What about echinacea then?  Well, the study seems to have proved that it is not a good treatment for disease.  It is good that the study proved this, since a number of companies are using this false claim to market ineffective products.  The study did not prove that the herb is ineffective for boosting the immune system though, and the fact that it claimed that it did prove this may actually be more damaging than any good it did.  Of course, for those that understand this, they can just ignore the unsubstantiated claims, but how many people have been duped by this?  If echinacea is effective for boosting the immune system, how much damage is being caused by this false conclusion?
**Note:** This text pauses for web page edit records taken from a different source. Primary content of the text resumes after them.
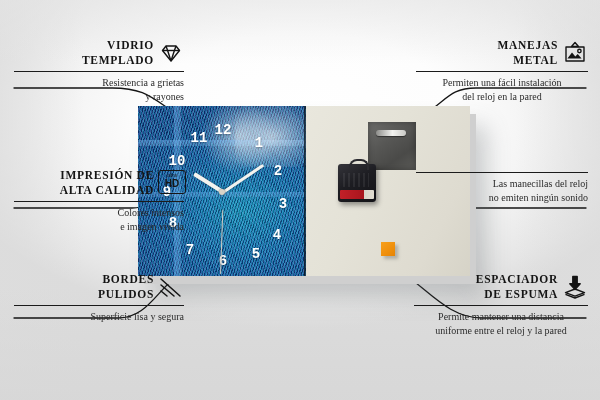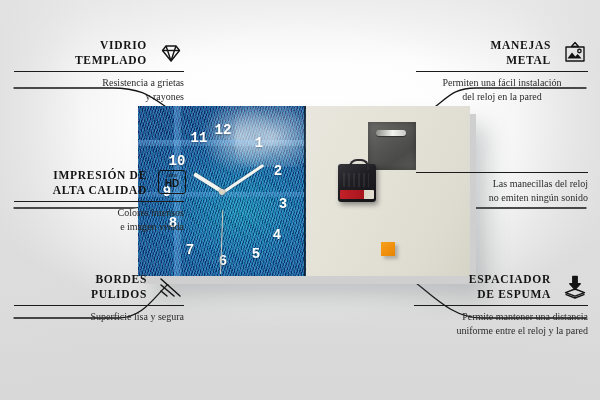--- a/index.html
+++ b/index.html
@@ -107,21 +107,21 @@
   #mech-detail{position:absolute;left:5px;top:9px;width:26px;height:14px;
     background:repeating-linear-gradient(90deg, rgba(255,255,255,.07) 0 2px, rgba(0,0,0,0) 2px 5px);}
   #foam-spacer{
     position:absolute;left:75px;top:136px;width:14px;height:14px;
     background:linear-gradient(140deg,#f7a01c 0%,#ef8f0c 60%,#e58406 100%);
     box-shadow:3px 3px 3px rgba(90,90,85,.35);
   }
 
   
   .callout{position:absolute;}
-  .callout .head{display:flex;align-items:center;gap:11px;}
+  .callout .head{display:flex;align-items:center;gap:4px;}
   .callout.right .head{flex-direction:row;}
   .callout.left .head{flex-direction:row-reverse;justify-content:flex-start;}
   .title{
     font-family:"Liberation Serif", serif;font-weight:700;
     font-size:11.5px;letter-spacing:.7px;color:#141414;line-height:1.28;
     text-transform:uppercase;white-space:pre-line;
   }
   .callout.left .title{text-align:right;}
   .rule{height:1px;background:#1b1b1b;margin:4px 0 4px 0;}
   .sub{
@@ -311,17 +311,17 @@
         <svg viewBox="0 0 26 26">
             <g fill="none" stroke="#141414" stroke-width="1.4" stroke-linejoin="round">
           <path d="M10.8 2.5 h4.4 v7.2 h3.0 L13 15.6 L7.8 9.7 h3.0 Z" fill="#141414"></path>
           <path d="M13 15.0 L22.5 18.6 L13 22.2 L3.5 18.6 Z"></path>
           <path d="M3.5 20.4 L13 24.0 L22.5 20.4"></path>
         </g>
           </svg>
       </span>
     </div>
     <div class="rule"></div>
-    <div class="sub" style="text-align:right">Permite mantener una distancia
+    <div class="sub" style="text-align:center">Permite mantener una distancia
 uniforme entre el reloj y la pared</div>
   </div>
 
 </div>
 
 </body></html>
Echinacea has been disproved as a treatment for disease, but the only people claiming that it was a good treatment were for-profit businesses essentially acting as medical quacks (as well as the customers they duped).  I think it is important that we test the serious claims, because if the herb really is good for boosting the immune system, we should be taking advantage of that (including the possibility of isolating the active compounds to make better immune boosting pharmaceutical drugs), and if it is not good for boosting the immune system at all, we should be letting the public know, so we can put our resources into more promising things.
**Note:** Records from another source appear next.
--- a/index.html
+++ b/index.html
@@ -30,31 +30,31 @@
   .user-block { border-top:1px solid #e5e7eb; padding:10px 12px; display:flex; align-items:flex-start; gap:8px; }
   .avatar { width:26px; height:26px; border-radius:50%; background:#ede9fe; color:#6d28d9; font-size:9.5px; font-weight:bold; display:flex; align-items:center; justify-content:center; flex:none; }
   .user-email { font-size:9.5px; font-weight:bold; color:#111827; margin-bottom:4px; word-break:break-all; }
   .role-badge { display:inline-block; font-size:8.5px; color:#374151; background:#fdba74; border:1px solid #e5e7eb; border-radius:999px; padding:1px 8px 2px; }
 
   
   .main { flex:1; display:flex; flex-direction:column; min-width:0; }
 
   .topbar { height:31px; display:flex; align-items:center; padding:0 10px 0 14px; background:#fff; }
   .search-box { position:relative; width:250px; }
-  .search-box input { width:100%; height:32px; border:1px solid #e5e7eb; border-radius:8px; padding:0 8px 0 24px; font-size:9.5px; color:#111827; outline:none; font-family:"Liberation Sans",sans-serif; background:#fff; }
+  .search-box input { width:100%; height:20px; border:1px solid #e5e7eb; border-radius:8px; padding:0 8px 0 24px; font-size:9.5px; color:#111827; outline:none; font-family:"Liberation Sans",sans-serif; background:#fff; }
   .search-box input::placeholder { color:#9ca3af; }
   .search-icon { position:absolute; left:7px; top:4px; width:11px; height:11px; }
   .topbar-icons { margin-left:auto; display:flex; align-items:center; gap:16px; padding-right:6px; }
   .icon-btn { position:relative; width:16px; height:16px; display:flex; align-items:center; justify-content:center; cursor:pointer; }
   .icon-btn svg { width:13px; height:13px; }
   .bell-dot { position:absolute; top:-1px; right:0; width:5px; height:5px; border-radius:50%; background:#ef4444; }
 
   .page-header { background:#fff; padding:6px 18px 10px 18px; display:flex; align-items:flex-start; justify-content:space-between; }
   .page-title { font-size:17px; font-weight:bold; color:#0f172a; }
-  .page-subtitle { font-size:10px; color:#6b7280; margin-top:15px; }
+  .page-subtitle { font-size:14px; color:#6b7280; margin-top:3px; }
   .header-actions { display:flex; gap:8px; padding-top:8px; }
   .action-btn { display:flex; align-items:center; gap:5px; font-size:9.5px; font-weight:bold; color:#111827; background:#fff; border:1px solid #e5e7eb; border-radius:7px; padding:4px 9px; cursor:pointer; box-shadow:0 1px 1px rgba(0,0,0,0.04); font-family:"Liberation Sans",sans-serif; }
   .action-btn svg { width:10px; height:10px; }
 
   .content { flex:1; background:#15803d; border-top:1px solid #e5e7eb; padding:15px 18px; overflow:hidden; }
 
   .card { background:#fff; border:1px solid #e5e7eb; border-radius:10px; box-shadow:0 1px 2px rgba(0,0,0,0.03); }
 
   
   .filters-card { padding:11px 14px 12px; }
What it all comes down to is, there is no reason for modern medicine to demonize the various forms of traditional medicine (except, perhaps greed).  This is especially applicable to herbalism, which has given us many useful drugs from morphine to aspirin and a great number of other very valuable pharmaceutical drugs (and yes, some illegal drugs, which we are, ironically, starting to discover have very valuable pharmaceutical value of their own).  Attacking and misrepresenting herbalism is dangerous on several levels, one being that we miss out on the opportunity to improve medicine by observing nature, another being that we discourage people from using what might be the best remedy for their condition, and the last being that we cause people who have real knowledge and experience in herbalism to distrust modern medicine.  One of the biggest reasons we even have fear of vaccines in our culture, is because people distrust the medical industry, exactly because that industry is attacking their knowledge and beliefs.  These people know that the medical industry does not have evidence to back their attacks, and that makes it easy to distrust any evidence claiming that vaccines or other pharmaceuticals are safe.  It has been made clear that the medical industry is more interested in profits than anything else, and knowing that makes it easy to believe that they don't care about human safety.